Benefits of Amazon scraping

Scraping Amazon product data with Python provides businesses and researchers with a powerful way to access valuable market insights. By automating data collection, you can gather large amounts of product information efficiently, eliminating the need for manual entry and reducing human errors.

One key advantage is cost efficiency. Automation allows for scalable data extraction without requiring additional labor. Additionally, scraped data can be integrated into internal systems, enabling advanced analytics, machine learning models, and predictive insights for strategic decision-making.

Another significant benefit is real-time monitoring. By continuously tracking product details such as pricing, inventory levels, and customer feedback, businesses can adjust pricing strategies dynamically and respond swiftly to market trends.

Overall, leveraging Python for Amazon scraping streamlines data collection, enhances analytical capabilities, and provides businesses with a competitive edge in eCommerce.

Step-by-step guide to scraping Amazon product data

There are a few steps before starting to collect real-time data from any Amazon product page. So, what are we waiting for? Let's get our hands dirty!

Set up prerequisites for scraping

Before diving into the code, ensure you have the right knowledge and tools to scrape Amazon product data effectively. There are some basics you need to know before starting with the code:

Familiarity with Python programming;
Understanding the core structure of HTML and the organization of web content;
Insight into HTTP request mechanisms and how browsers communicate with web servers.

And you'll need a few tools in your arsenal:

Python 3.x;
IDE or code editor – use tools like Visual Studio Code, PyCharm, or any editor you prefer;
Libraries, including requests for sending HTTP requests, BeautifulSoup (from the bs4 package) for parsing HTML, pandas for organizing and analyzing data. Optionally, Selenium if you need to handle dynamic content or more complex scraping tasks;

Browser developer tools – get comfortable using your browser’s Inspect tool to examine the HTML structure of Amazon pages;
Optional tools – a virtual environment (using venv or virtualenv) to manage your project dependencies and headless browser drivers (like ChromeDriver) if you plan to use Selenium.

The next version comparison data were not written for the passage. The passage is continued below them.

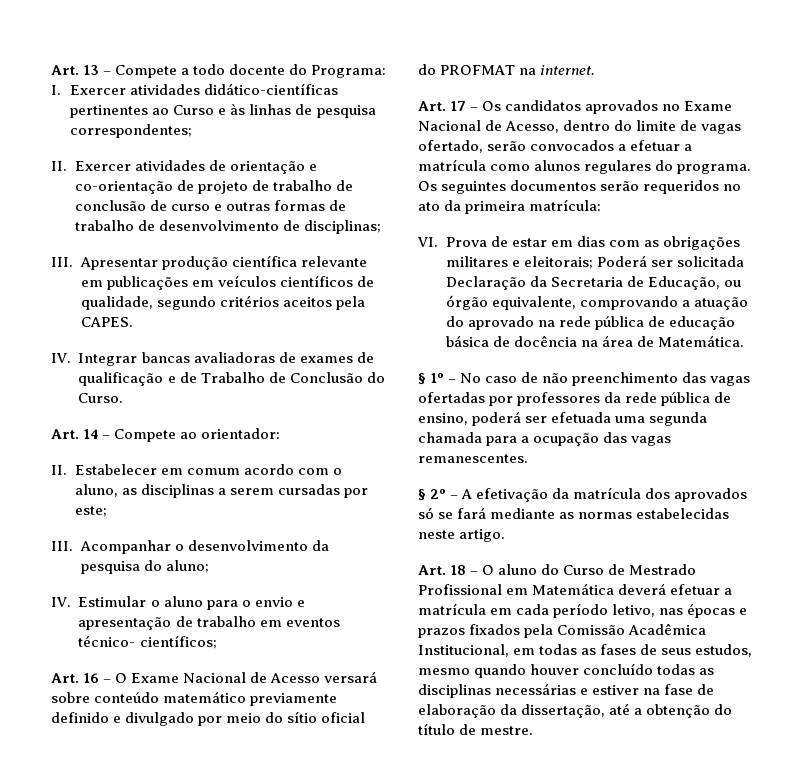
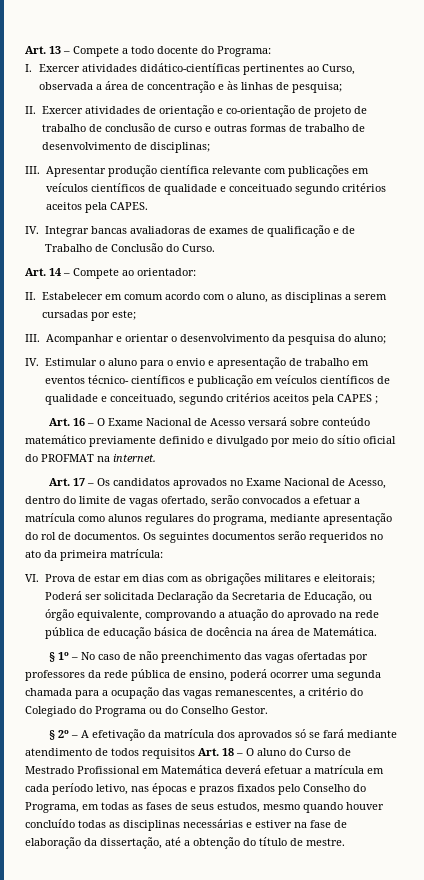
- I. Exercer atividades didático-científicas pertinentes ao Curso e às linhas de pesquisa correspondentes;
+ I. Exercer atividades didático-científicas pertinentes ao Curso, observada a área de concentração e às linhas de pesquisa;
- III. Apresentar produção científica relevante em publicações em veículos científicos de qualidade, segundo critérios aceitos pela CAPES.
+ III. Apresentar produção científica relevante com publicações em veículos científicos de qualidade e conceituado segundo critérios aceitos pela CAPES.
- III. Acompanhar o desenvolvimento da pesquisa do aluno;
+ III. Acompanhar e orientar o desenvolvimento da pesquisa do aluno;
- IV. Estimular o aluno para o envio e apresentação de trabalho em eventos técnico- científicos;
+ IV. Estimular o aluno para o envio e apresentação de trabalho em eventos técnico- científicos e publicação em veículos científicos de qualidade e conceituado, segundo critérios aceitos pela CAPES ;
- Art. 17 – Os candidatos aprovados no Exame Nacional de Acesso, dentro do limite de vagas ofertado, serão convocados a efetuar a matrícula como alunos regulares do programa.
+ Art. 17 – Os candidatos aprovados no Exame Nacional de Acesso, dentro do limite de vagas ofertado, serão convocados a efetuar a matrícula como alunos regulares do programa, mediante apresentação do rol de documentos.
- § 1º – No caso de não preenchimento das vagas ofertadas por professores da rede pública de ensino, poderá ser efetuada uma segunda chamada para a ocupação das vagas remanescentes.
+ § 1º – No caso de não preenchimento das vagas ofertadas por professores da rede pública de ensino, poderá ocorrer uma segunda chamada para a ocupação das vagas remanescentes, a critério do Colegiado do Programa ou do Conselho Gestor.
- § 2º – A efetivação da matrícula dos aprovados só se fará mediante as normas estabelecidas neste artigo.
- Art. 18 – O aluno do Curso de Mestrado Profissional em Matemática deverá efetuar a matrícula em cada período letivo, nas épocas e prazos fixados pela Comissão Acadêmica Institucional, em todas as fases de seus estudos, mesmo quando houver concluído todas as disciplinas necessárias e estiver na fase de elaboração da dissertação, até a obtenção do título de mestre.
+ § 2º – A efetivação da matrícula dos aprovados só se fará mediante atendimento de todos requisitos Art. 18 – O aluno do Curso de Mestrado Profissional em Matemática deverá efetuar a matrícula em cada período letivo, nas épocas e prazos fixados pelo Conselho do Programa, em todas as fases de seus estudos, mesmo quando houver concluído todas as disciplinas necessárias e estiver na fase de elaboração da dissertação, até a obtenção do título de mestre.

Step 1: Install Python and set up your environment

Begin by installing setting up Python:

Download Python. Install the latest version of Python 3.x from python.org.
Add Python to PATH. Ensure Python is added to your system’s PATH during installation by clicking the Add Python to system's PATH checkbox.
Verify the installation. To execute the command below, use an IDE built-in terminal or standalone:

python --version

Upgrade pip. Python’s package manager (pip) should be updated to install libraries smoothly:

python -m ensurepip --upgrade

(Optional) Set up a virtual environment. A virtual environment helps manage dependencies without interfering with global packages:

python -m venv venv

Activate it with the following command on Windows:

venv\Scripts\activate

On MacOS/Linux:

source venv/bin/activate

Step 2: Install required libraries

On its own, Python isn't able to perform web scraping. You'll need to install the essential libraries using pip:

Install Requests, Beautiful Soup, and Pandas. You'll need these 3 libraries to make HTTP requests, parse data, and analyze it:

python -m pip install requests beautifulsoup4 pandas

Install Selenium. If you plan to scrape dynamic content, you may also need Selenium:

python -m pip install selenium

Step 3: Create your Python script

It's time to put the installed tools to use and write the Python script. The scraper will extract specific elements, such as the product title and price.

Create a new Python file. Open your code editor and create a new file named amazon_scraper.py.
Import libraries. The Requests library retrieves the content of a webpage, while BeautifulSoup processes the HTML structure:

import requests
from bs4 import BeautifulSoup

Set the target URL. Pick a URL for scraping (for example, an Amazon product page):

url = "https://www.amazon.com/dp/B09FT3KWJZ/"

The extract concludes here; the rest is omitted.